WORK INSTRUCTIONS: Check each line of the material below for "weight" and copy those where it appears.

EXCERPTED DATA:
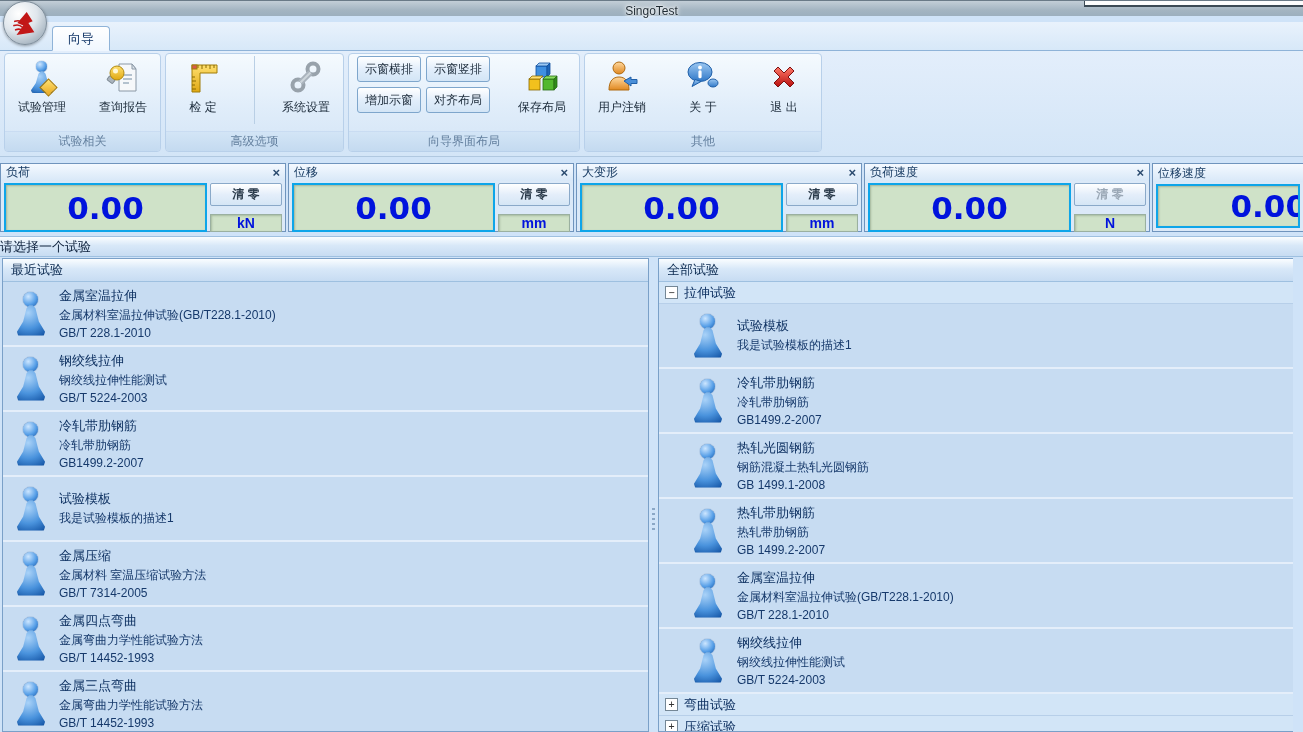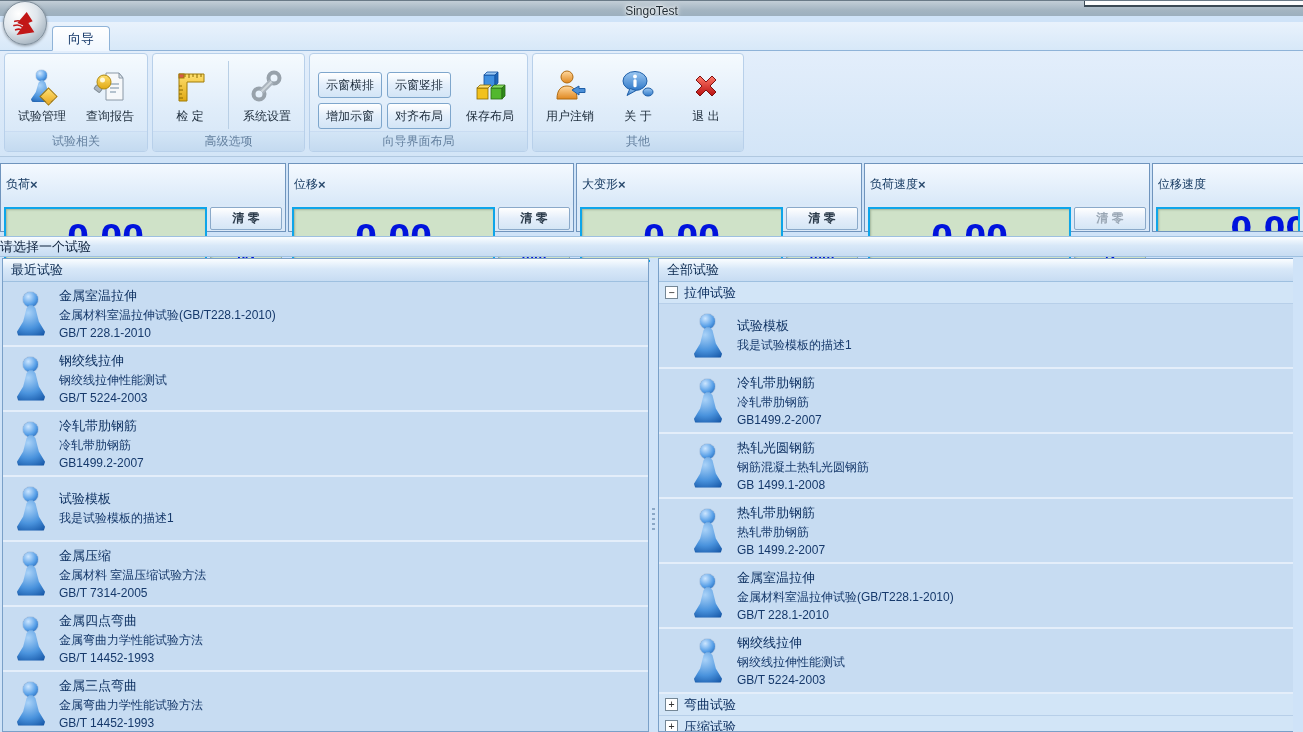--- a/index.html
+++ b/index.html
@@ -50,21 +50,21 @@
     position:absolute;left:0;top:51px;width:100%;height:106px;
     background:linear-gradient(#e3eefb,#d3e5f7);
     border-bottom:1px solid #b0c8e0;box-sizing:border-box;
     display:flex;align-items:stretch;gap:4px;padding:2px 0 2px 4px;
   }
   .ribbon-group{
     border:1px solid #b8d0ea;border-radius:4px;
     background:linear-gradient(#f5fafe,#e0edfa 55%,#d4e5f6);
     display:flex;flex-direction:column;height:99px;box-sizing:border-box;
   }
-  .rg-content{flex:1;display:flex;align-items:flex-end;padding:2px 4px;gap:2px}
+  .rg-content{flex:1;display:flex;align-items:flex-start;padding:2px 4px;gap:15px}
   .rg-label{
     height:19px;line-height:18px;text-align:center;font-size:12px;color:#64809f;
     background:linear-gradient(#d3e5f6,#c4daf0);
     border-top:1px solid #c9dcf2;border-radius:0 0 3px 3px;
   }
   .btn-large{
     display:flex;flex-direction:column;align-items:center;justify-content:flex-end;
     min-width:56px;padding:3px 5px 4px;border-radius:3px;cursor:pointer;gap:4px;
   }
   .btn-large .bl{font-size:12px;color:#1c2b3a;white-space:nowrap}
@@ -87,30 +87,30 @@
     border-radius:3px;box-shadow:inset 0 0 1px #0d4286}
   .pawn-sm{width:22px;height:32px}
   .pawn-sm::before{left:5px;width:11px;height:11px}
   .pawn-sm::after{top:10px;left:0;width:22px;height:22px}
   .diamond{position:absolute;right:-2px;bottom:1px;width:11px;height:11px;
     background:linear-gradient(135deg,#ffe070,#e8a820);border:1px solid #a87800;transform:rotate(45deg)}
   
   .meter-row{position:absolute;left:0;top:163px;width:100%;height:69px;display:flex;gap:2px}
   .meter{width:286px;flex:0 0 auto;border:1px solid #6f94bd;background:#dbe9f8;box-sizing:border-box;display:flex;flex-direction:column}
   .meter.cut{flex:1 1 auto;width:auto;border-right:none;overflow:hidden}
-  .meter-head{height:18px;display:flex;align-items:center;
-    background:linear-gradient(#f4f9ff,#d8e8f8);padding:12px 5px;font-size:12px;color:#12365e}
+  .meter-head{height:18px;display:flex;align-items:center;justify-content:space-between;
+    background:linear-gradient(#f4f9ff,#d8e8f8);padding:0 5px;font-size:12px;color:#12365e}
   .meter-close{font-size:13px;font-weight:bold;color:#2a4a6e;cursor:pointer;line-height:12px}
   .meter-body{flex:1;display:flex;gap:3px;padding:2px 3px 3px}
   .meter-value{flex:1;background:#cfe2c8;border:2px solid #0ea5e9;box-shadow:inset 1px 1px 2px rgba(80,100,70,.35);
     display:flex;align-items:center;justify-content:center;overflow:hidden;
     font-size:31px;font-weight:bold;color:#0013dd;font-family:"DejaVu Sans",sans-serif}
   .meter.cut .meter-value{justify-content:flex-end;padding-right:0}
   .meter.cut .meter-value span{margin-right:-9px}
-  .meter-side{width:72px;display:flex;flex-direction:column;gap:14px}
+  .meter-side{width:72px;display:flex;flex-direction:column;gap:8px}
   .clear-btn{height:21px;border:1px solid #8aa9c9;border-radius:2px;
     background:linear-gradient(#ffffff,#e4eefa 50%,#d5e6f5);
     font-size:12px;font-weight:bold;color:#2a3a4a;display:flex;align-items:center;justify-content:center;cursor:pointer}
   .clear-btn.disabled{color:#9aa7b5;cursor:default}
   .unit-box{flex:1;background:#cfe2c8;border:1px solid #9ab0a0;box-shadow:inset 1px 1px 2px rgba(80,100,70,.3);
     display:flex;align-items:center;justify-content:center;font-size:14px;font-weight:bold;color:#0013dd}
   
   .grad-head{background:linear-gradient(#fafdff,#d8e8f8 45%,#c7dcf2)}
   .select-bar{position:absolute;left:0;top:236px;width:100%;height:21px;
     border-top:1px solid #9ec0e0;border-bottom:1px solid #9ec0e0;box-sizing:border-box;

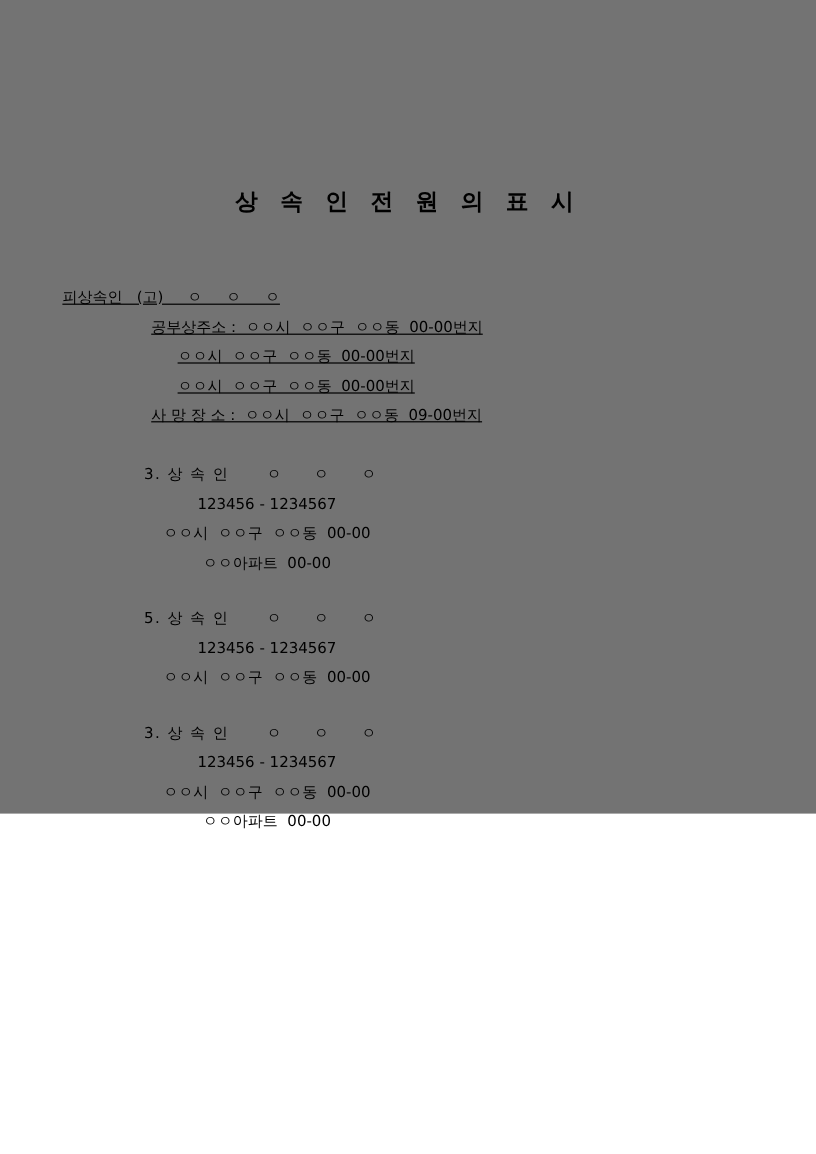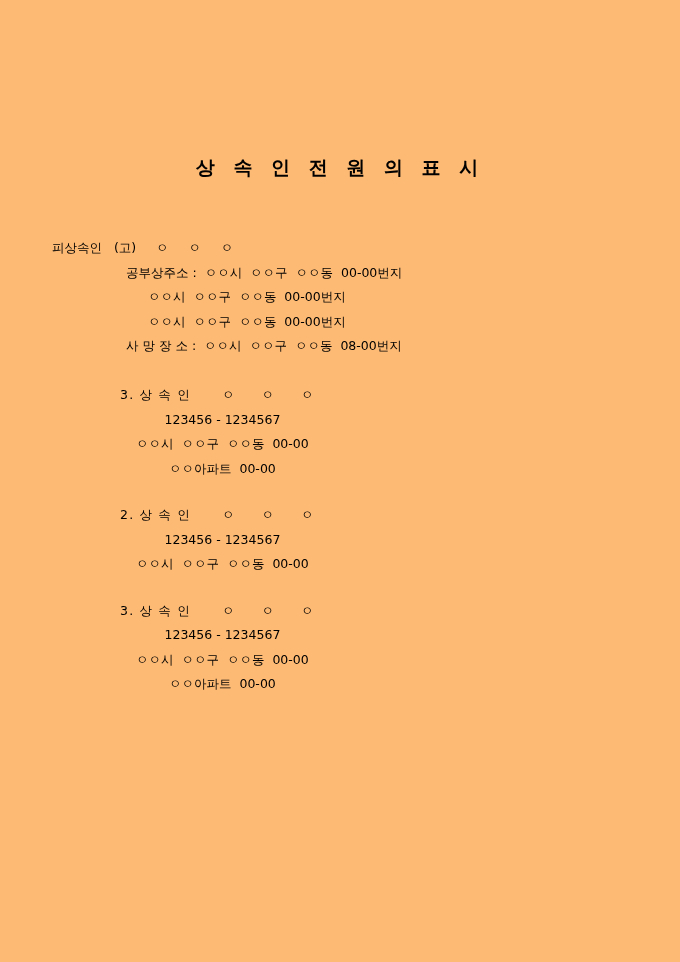--- a/index.html
+++ b/index.html
@@ -11,40 +11,41 @@
     width: 680px;
     height: 962px;
     font-family: "DejaVu Sans", sans-serif;
     color: #000000;
     position: relative;
     overflow: hidden;
   }
   .page {
     position: relative;
     width: 680px;
-    height: 962px;
-    background: #fdba74;
+    height: 678px;
+    background: #737373;
   }
   .doc-title {
     position: absolute;
     top: 155px;
     left: 0;
     width: 680px;
     text-align: center;
     font-size: 19px;
     font-weight: bold;
     letter-spacing: 6px;
     font-family: "DejaVu Serif", serif;
   }
   .block-decedent {
     position: absolute;
     top: 236px;
     left: 52px;
     font-size: 12.5px;
     line-height: 24.5px;
+    text-decoration: underline;
   }
   .row {
     white-space: pre;
   }
   .indent-1 {
     padding-left: 74px;
   }
   .indent-2 {
     padding-left: 74px;
   }
@@ -77,34 +78,34 @@
 
 <div class="page">
 
   <div class="doc-title">상 속 인 전 원 의 표 시</div>
 
   <div class="block-decedent">
     <div class="row">피상속인   (고)     ㅇ     ㅇ     ㅇ</div>
     <div class="row indent-1">공부상주소 :  ㅇㅇ시  ㅇㅇ구  ㅇㅇ동  00-00번지</div>
     <div class="row indent-2" style="padding-left:96px;">ㅇㅇ시  ㅇㅇ구  ㅇㅇ동  00-00번지</div>
     <div class="row indent-2" style="padding-left:96px;">ㅇㅇ시  ㅇㅇ구  ㅇㅇ동  00-00번지</div>
-    <div class="row indent-1">사 망 장 소 :  ㅇㅇ시  ㅇㅇ구  ㅇㅇ동  08-00번지</div>
+    <div class="row indent-1">사 망 장 소 :  ㅇㅇ시  ㅇㅇ구  ㅇㅇ동  09-00번지</div>
   </div>
 
   <div class="heir-list">
 
     <div class="heir">
       <div class="row heir-head">3. 상 속 인      ㅇ     ㅇ     ㅇ</div>
       <div class="row heir-line mono-num">123456 - 1234567</div>
       <div class="row heir-line">ㅇㅇ시  ㅇㅇ구  ㅇㅇ동  00-00</div>
       <div class="row heir-line">ㅇㅇ아파트  00-00</div>
     </div>
 
     <div class="heir">
-      <div class="row heir-head">2. 상 속 인      ㅇ     ㅇ     ㅇ</div>
+      <div class="row heir-head">5. 상 속 인      ㅇ     ㅇ     ㅇ</div>
       <div class="row heir-line mono-num">123456 - 1234567</div>
       <div class="row heir-line">ㅇㅇ시  ㅇㅇ구  ㅇㅇ동  00-00</div>
     </div>
 
     <div class="heir">
       <div class="row heir-head">3. 상 속 인      ㅇ     ㅇ     ㅇ</div>
       <div class="row heir-line mono-num">123456 - 1234567</div>
       <div class="row heir-line">ㅇㅇ시  ㅇㅇ구  ㅇㅇ동  00-00</div>
       <div class="row heir-line">ㅇㅇ아파트  00-00</div>
     </div>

YOUR SOLUTION:
   .meter-close{font-size:13px;font-weight:bold;color:#2a4a6e;cursor:pointer;line-height:12px}
     font-size:31px;font-weight:bold;color:#0013dd;font-family:"DejaVu Sans",sans-serif}
     font-size:12px;font-weight:bold;color:#2a3a4a;display:flex;align-items:center;justify-content:center;cursor:pointer}
     display:flex;align-items:center;justify-content:center;font-size:14px;font-weight:bold;color:#0013dd}
     font-weight: bold;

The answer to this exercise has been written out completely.